When entire global community is struggling hard to combat the spread of coronavirus, there is a report that cases in the US have witnessed a dramatic increase among children.
The American Academy of Pediatrics (AAP) saw a 90 per cent spike in pediatric cases in a month.
Dr. Sean O’Leary, vice-chair of the American Academy of Pediatrics Committee on Infectious Diseases said that coronavirus cases in children should be taken seriously.
“It’s not fair to say that this virus is completely benign in children,” said O’Leary. “We’ve had 90 deaths in children in the US already, in just a few months. Every year we worry about influenza in children, and there are roughly around 100 deaths in children from influenza every year.”
Leary said that multiple factors have led to a recent increase in the number of coronavirus infections in children in the past couple of weeks, including increased testing, increased movement among children and a rise in infection among the general population.
“When you see a lot more infections in the general population, you’re going to see a lot more infections in children,” said O’Leary.
“We all have to take this virus seriously, including taking care of our children,” said O’Leary.
The new report uses case numbers provided by state health departments of 49 states, New York City, the District of Columbia, Puerto Rico and Guam.
There were 179,990 new Covid-19 cases among US children between July 9 and August 6, according to the report.
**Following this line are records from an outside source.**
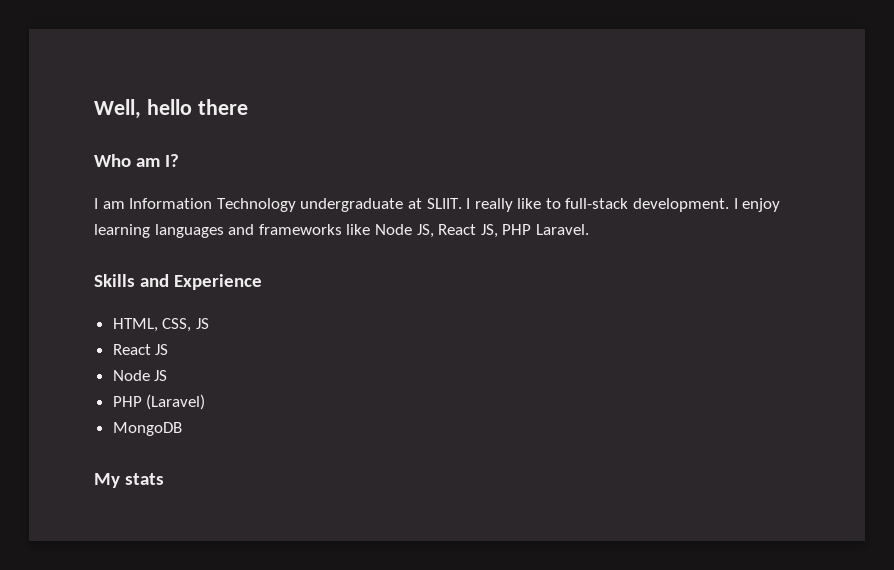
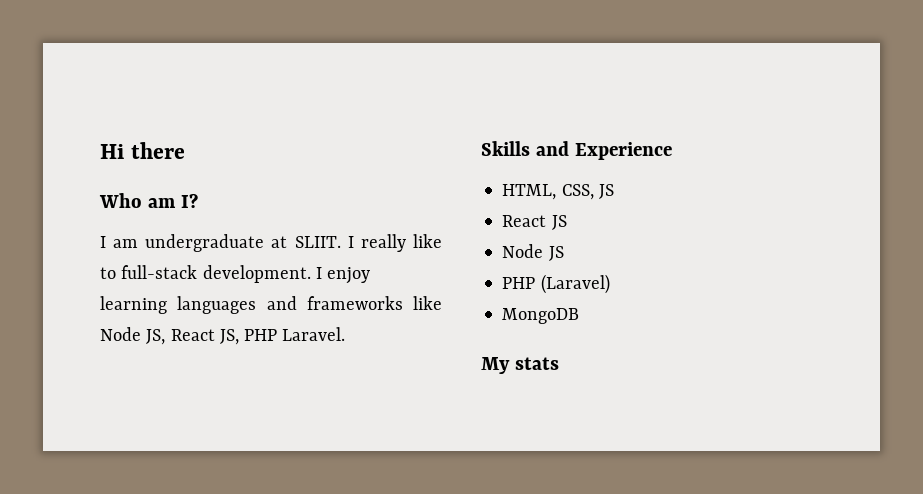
[94,99,192,119] Well, hello -> [100,144,124,159] Hi
[129,198,296,212] Information Technology -> (139, 243) none

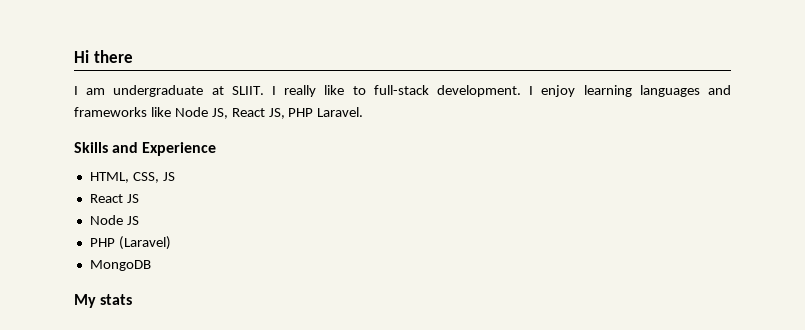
[99,193,198,208] // Who am I? -> (133, 56) none

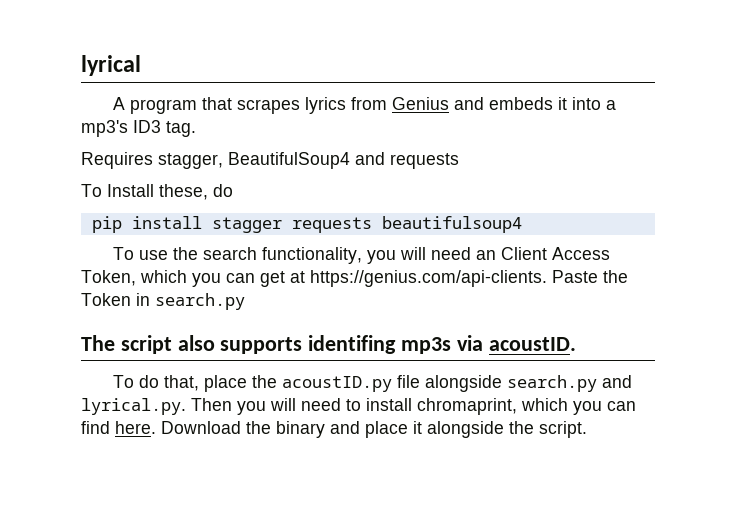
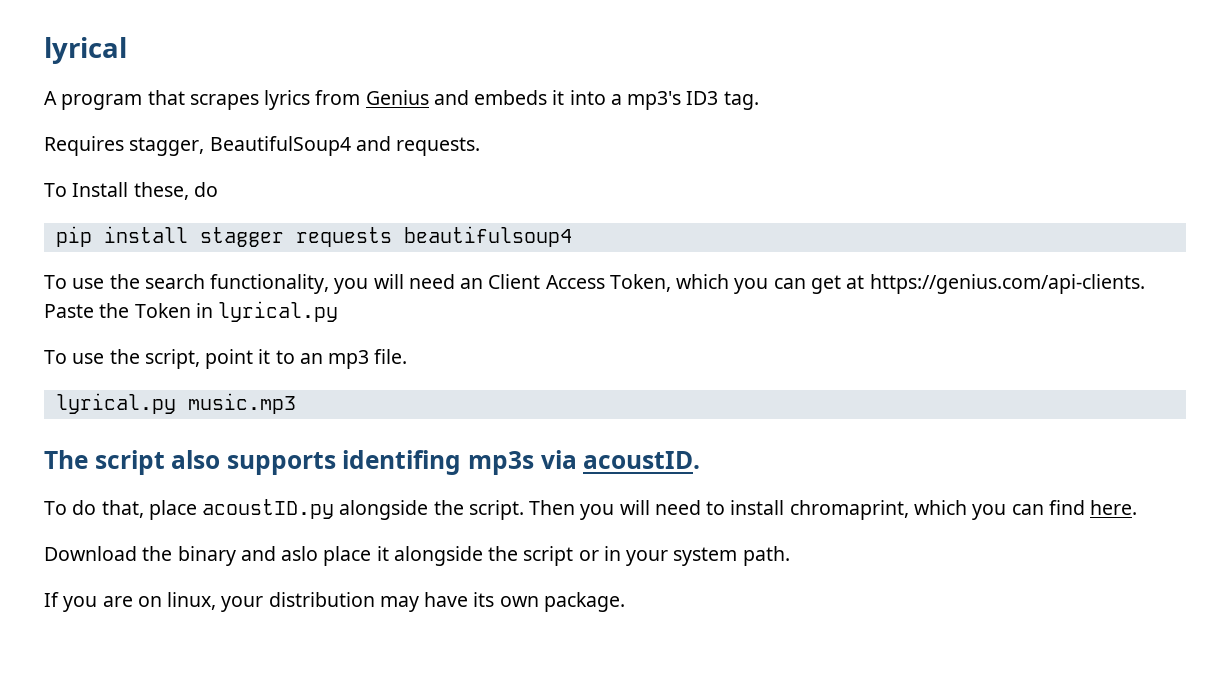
[390,153,459,169] requests -> [396,137,481,156] requests.
[155,293,245,310] search.py -> [218,301,339,322] [44,349,408,369] [55,393,296,414] lyrical.py // To use the script, point it to an mp3 file. // lyrical.py music.mp3
[252,375,633,392] [81,398,186,415] the acoustID.py file alongside search.py and lyrical.py. -> [202,499,524,520] acoustID.py alongside the script.
(156, 427) none -> (1138, 507) //
(360, 427) none -> [281,546,319,561] aslo
[539,421,587,438] script. -> [523,546,790,566] [44,592,625,612] script or in your system path. // If you are on linux, your distribution may have its own package.

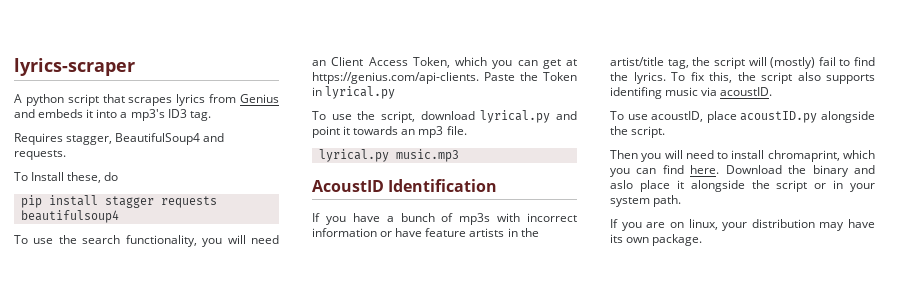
[44,37,127,64] lyrical -> [14,58,135,76] lyrics-scraper
[61,94,143,110] program -> [25,94,99,106] python script
(200, 359) none -> [420,110,577,123] download lyrical.py and
[275,350,295,364] to -> [353,126,399,135] towards
[44,450,88,469] The -> [312,179,498,192] [312,213,577,225] [312,228,539,237] [610,57,875,69] [610,72,756,84] AcoustID Identification // If you have a bunch of mp3s with incorrect information or have feature artists in the artist/title tag, the script will (mostly) fail to find the lyrics. To fix this, the
[468,451,535,475] mp3s -> [665,87,699,96] music
[72,500,144,518] do that, -> [627,111,704,122] use acoustID,
(524, 510) none -> (666, 132) //
(1138, 507) // -> (720, 169) none

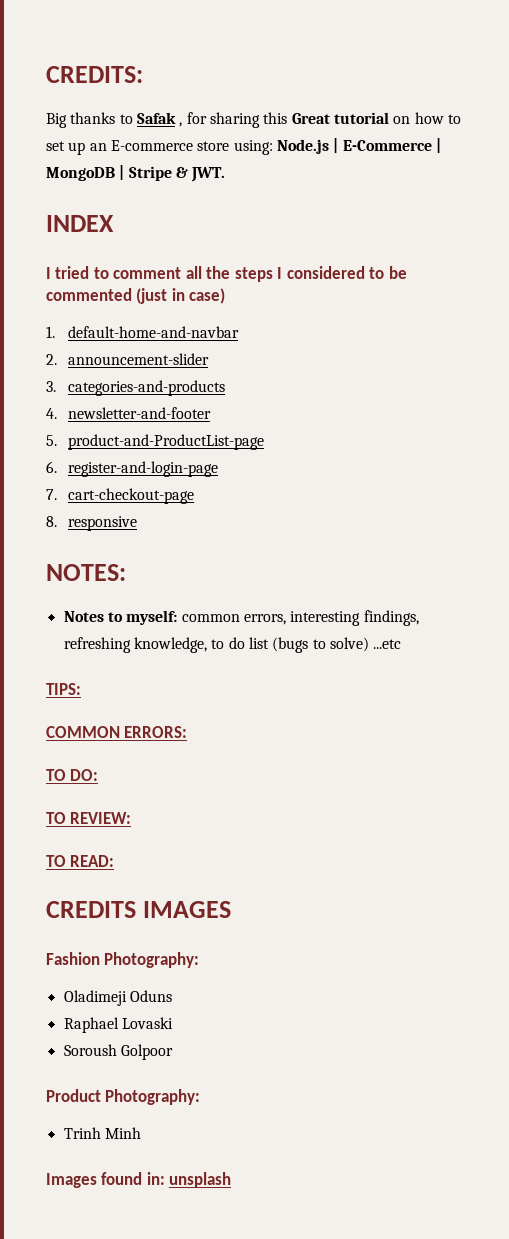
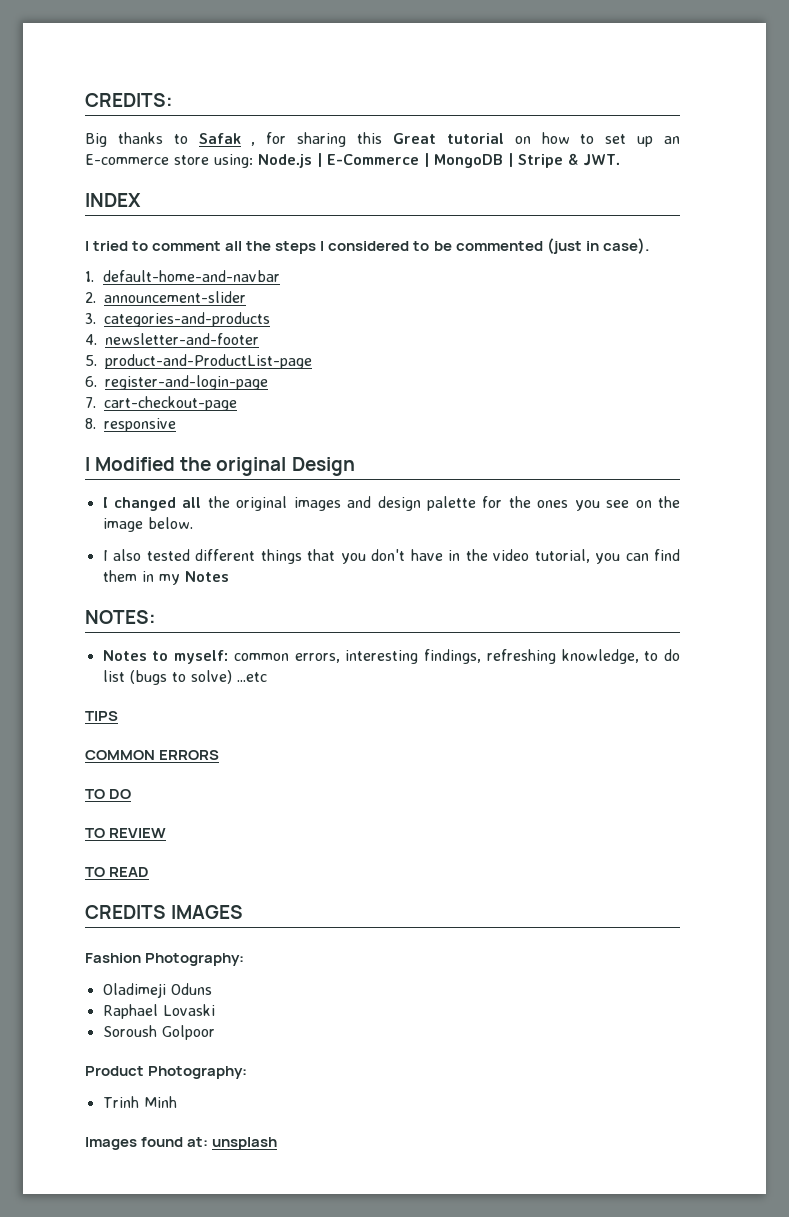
[189,288,226,304] case) -> [602,238,650,254] case).
(138, 523) none -> [85,457,355,476] [102,496,680,511] [102,517,193,532] [102,549,680,564] [102,570,229,585] // I Modified the original Design // I changed all the original images and design palette for the ones you see on the image below. // I also tested different things that you don't have in the video tutorial, you can find them in my Notes
[46,683,81,695] TIPS: -> [85,711,118,721] TIPS
[124,726,188,738] [46,769,99,781] [46,812,132,824] [46,855,115,867] ERRORS: // TO DO: // TO REVIEW: // TO READ: -> [159,750,220,760] [85,789,132,799] [85,828,167,838] [85,867,150,877] ERRORS // TO DO // TO REVIEW // TO READ
[146,1172,165,1185] in: -> [187,1137,209,1147] at:

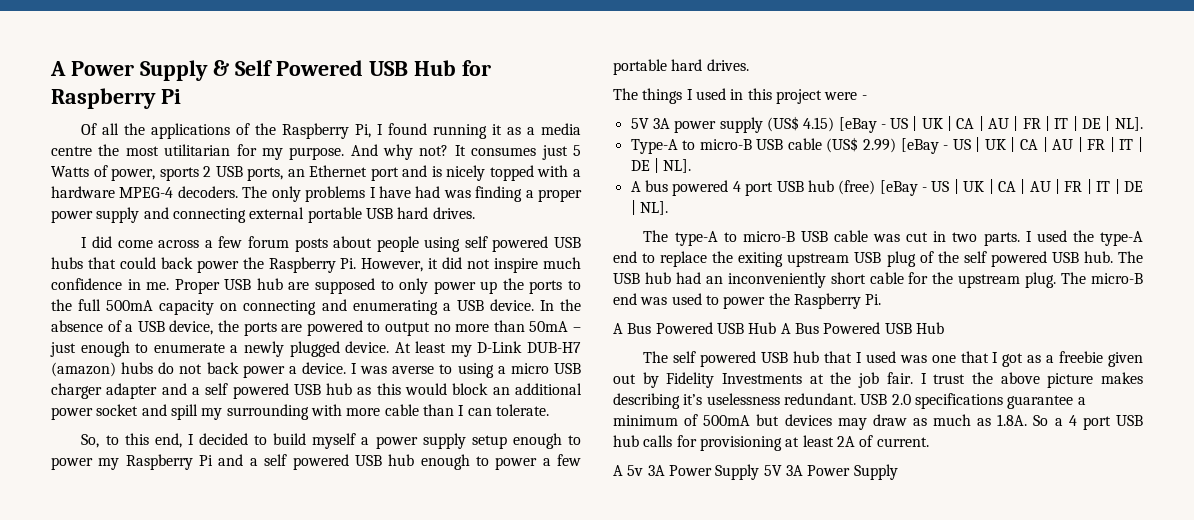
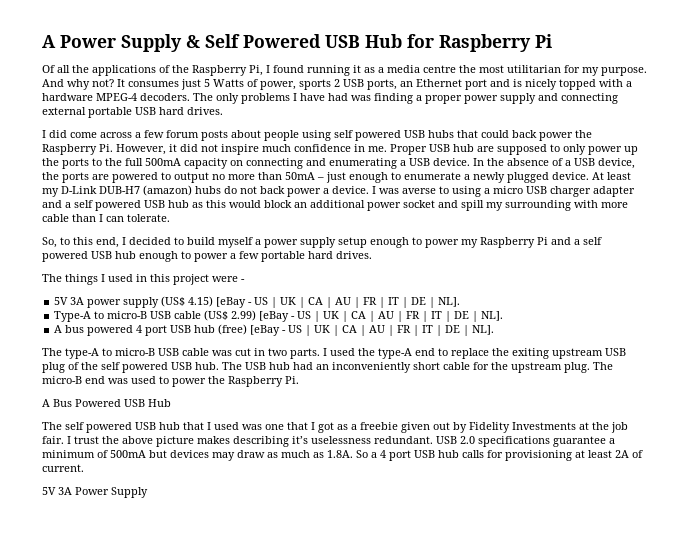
[780,322,944,334] A Bus Powered USB Hub -> (171, 403) none
[613,464,760,480] A 5v 3A Power Supply -> (84, 468) none

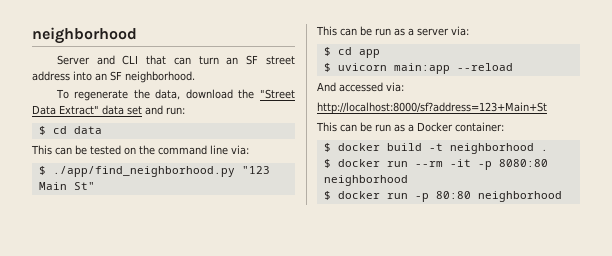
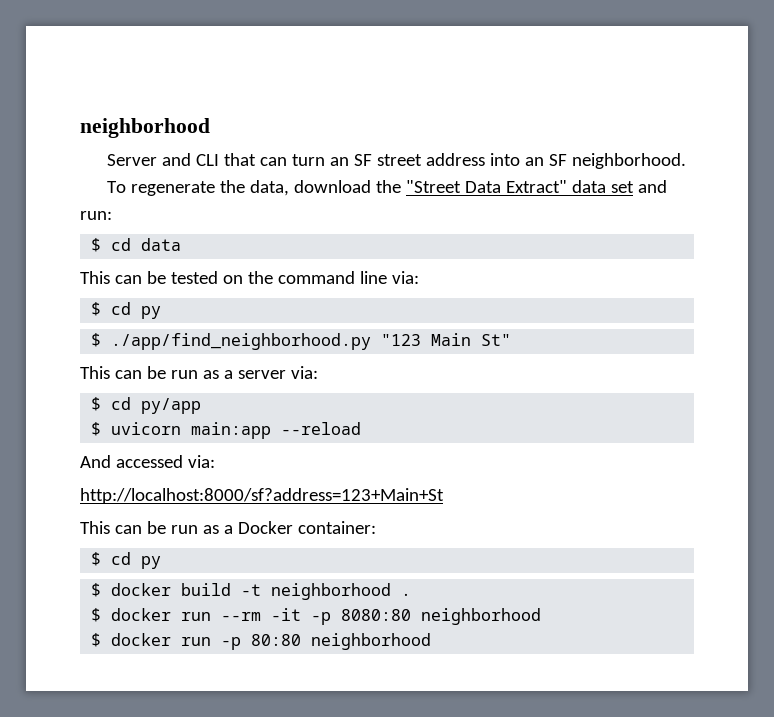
(249, 150) none -> [91,302,162,319] // $ cd py
[358,49,380,58] app -> [141,398,202,414] py/app
(504, 127) none -> [91,552,162,569] // $ cd py

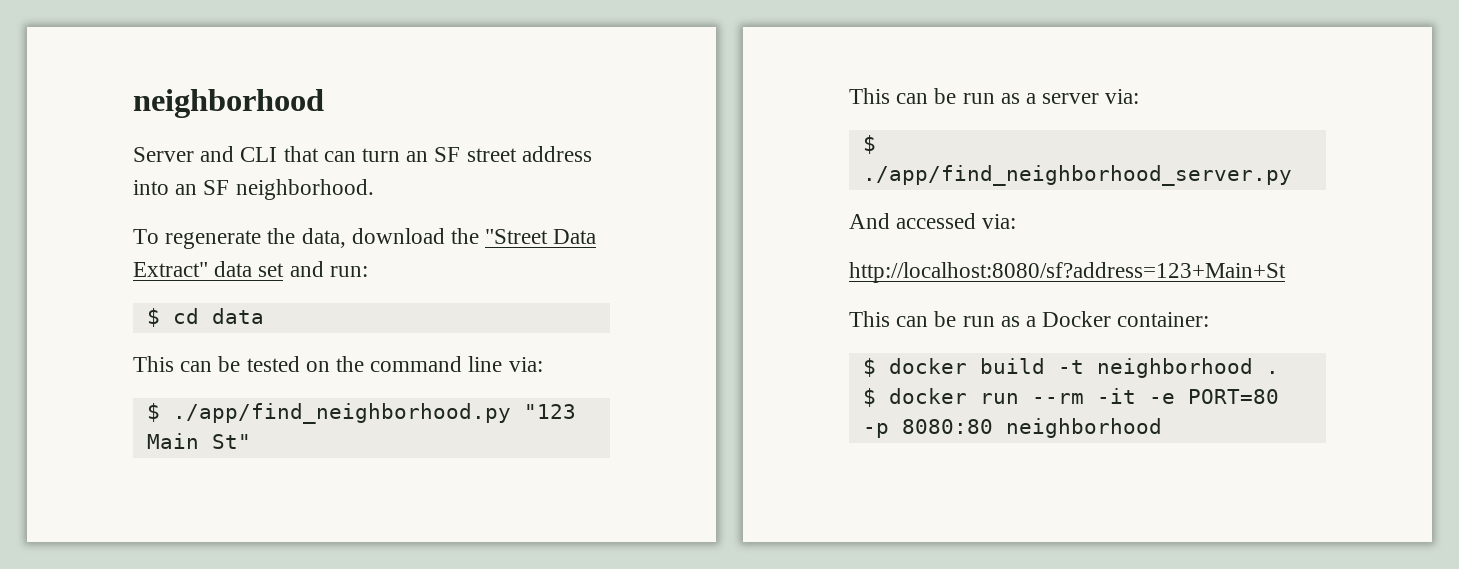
[91,302,162,319] // $ cd py -> (543, 364) none
[111,397,202,414] [91,422,362,439] cd py/app // $ uvicorn main:app --reload -> [862,165,1292,186] ./app/find_neighborhood_server.py
[80,488,444,504] http://localhost:8000/sf?address=123+Main+St -> [849,262,1286,283] http://localhost:8080/sf?address=123+Main+St
[91,552,162,569] // $ cd py -> (1210, 319) none
(302, 614) none -> [1148,389,1279,404] -e PORT=80
[91,633,432,650] // $ docker run -p 80:80 neighborhood -> (1162, 428) none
At least 380,174 total child Covid-19 cases have been reported as of August 6.
As of now, it still appears that severe symptoms are rare among children with Covid-19 infections. Children were between 0.5% and 5.3% of total hospitalizations, according to data from the states that record that information. Children were 0% to 0.4% of all Covid-19 deaths.
Nineteen states have reported no child deaths. In states that tracked the details, 0% to 0.5% of all child Covid-19 cases resulted in death.
However, experts worry those numbers may increase as cases in children rise and more children with autoimmune disorders and other risk facts are impacted.
“As case counts rise across the board, that is likely to impact more children with severe illness as well,” O’Leary said in a news release from the AAP.
The AAP called for an effective testing strategy so that communities can make the right choice about opening schools.
“In areas with rapid community spread, it’s likely that more children will also be infected, and these data show that … It is up to us to make the difference, community by community,” AAP President Dr. Sally Goza said in the news release.
“To protect everyone in our communities — children, teens, and older adults — we must follow all the public health measures that we know can contain the virus. This includes physical distancing, wearing cloth face coverings, washing our hands, and avoiding large gatherings,” O’Leary said.